System memory offloading expands your options to larger creative tools. The Stable Diffusion XL model requires 4.1 GB at FP8 or optimized settings, which utilizes 6.1 GB of system RAM alongside your graphics card. Similarly, the Kandinsky 3.1 model at 3B parameters needs 2.2 GB of video memory and 4.2 GB of system RAM at Q4_K_M quantization. While offloading makes these advanced models accessible, you should expect longer generation times compared to models that fit entirely within your dedicated video memory.

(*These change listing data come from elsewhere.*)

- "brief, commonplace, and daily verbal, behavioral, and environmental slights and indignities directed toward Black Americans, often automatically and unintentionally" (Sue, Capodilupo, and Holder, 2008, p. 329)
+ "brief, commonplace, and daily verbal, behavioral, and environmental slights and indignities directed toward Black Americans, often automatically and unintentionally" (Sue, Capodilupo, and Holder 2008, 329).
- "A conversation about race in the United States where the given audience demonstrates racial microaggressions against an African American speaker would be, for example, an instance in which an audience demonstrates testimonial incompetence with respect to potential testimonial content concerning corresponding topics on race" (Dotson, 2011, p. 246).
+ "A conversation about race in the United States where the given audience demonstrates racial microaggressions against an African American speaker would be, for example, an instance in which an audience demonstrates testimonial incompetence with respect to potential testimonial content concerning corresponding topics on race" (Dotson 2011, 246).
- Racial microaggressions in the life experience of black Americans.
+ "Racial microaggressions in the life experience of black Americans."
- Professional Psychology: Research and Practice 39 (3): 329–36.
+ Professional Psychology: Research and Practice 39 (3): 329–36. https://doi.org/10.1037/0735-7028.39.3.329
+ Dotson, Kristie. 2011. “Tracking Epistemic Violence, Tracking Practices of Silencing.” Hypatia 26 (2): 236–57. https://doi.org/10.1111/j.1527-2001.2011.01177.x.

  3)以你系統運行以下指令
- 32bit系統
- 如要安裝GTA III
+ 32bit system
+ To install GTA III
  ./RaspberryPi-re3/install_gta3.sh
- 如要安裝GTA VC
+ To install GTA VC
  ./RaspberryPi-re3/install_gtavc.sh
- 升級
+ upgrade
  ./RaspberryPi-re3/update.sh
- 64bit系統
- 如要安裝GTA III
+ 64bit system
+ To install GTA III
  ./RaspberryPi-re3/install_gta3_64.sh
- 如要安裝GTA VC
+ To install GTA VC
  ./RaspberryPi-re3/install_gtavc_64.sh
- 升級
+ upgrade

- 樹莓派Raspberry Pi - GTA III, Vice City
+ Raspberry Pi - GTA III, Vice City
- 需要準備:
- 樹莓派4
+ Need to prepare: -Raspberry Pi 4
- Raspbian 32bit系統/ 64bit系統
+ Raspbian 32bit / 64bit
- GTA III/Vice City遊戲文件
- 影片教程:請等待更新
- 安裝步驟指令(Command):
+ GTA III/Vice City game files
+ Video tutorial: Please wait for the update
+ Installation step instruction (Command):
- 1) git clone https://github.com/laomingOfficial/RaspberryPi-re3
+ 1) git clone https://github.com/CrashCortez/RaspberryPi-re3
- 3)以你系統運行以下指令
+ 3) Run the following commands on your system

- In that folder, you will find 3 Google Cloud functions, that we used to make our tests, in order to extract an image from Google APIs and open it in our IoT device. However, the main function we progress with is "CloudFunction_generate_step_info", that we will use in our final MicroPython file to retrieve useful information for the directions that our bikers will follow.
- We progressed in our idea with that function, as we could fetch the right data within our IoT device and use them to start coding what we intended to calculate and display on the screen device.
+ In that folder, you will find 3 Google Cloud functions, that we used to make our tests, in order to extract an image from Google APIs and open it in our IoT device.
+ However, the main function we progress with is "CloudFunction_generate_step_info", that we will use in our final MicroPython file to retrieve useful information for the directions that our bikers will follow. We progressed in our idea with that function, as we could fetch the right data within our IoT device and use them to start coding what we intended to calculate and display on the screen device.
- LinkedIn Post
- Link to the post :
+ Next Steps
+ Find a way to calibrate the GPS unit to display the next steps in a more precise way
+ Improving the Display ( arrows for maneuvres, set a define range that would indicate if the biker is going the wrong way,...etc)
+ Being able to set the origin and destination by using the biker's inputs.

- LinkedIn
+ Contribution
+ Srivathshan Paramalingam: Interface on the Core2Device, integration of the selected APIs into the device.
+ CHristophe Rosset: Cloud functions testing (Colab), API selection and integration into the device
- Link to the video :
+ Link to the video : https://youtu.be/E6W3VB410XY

You must also consider the active context window when running local language models. The memory figures listed are for the model weights alone. As you input longer prompts or generate longer responses, the active memory usage increases. Running a model close to the 2 GB limit, such as the SeamlessM4T v2 2.3B at Q5_K_M, leaves very little room for context. For extended conversations or deep document analysis, choosing a smaller model like the SmolLM2 1.7B at Q6_K is safer because it leaves more memory free for your active session.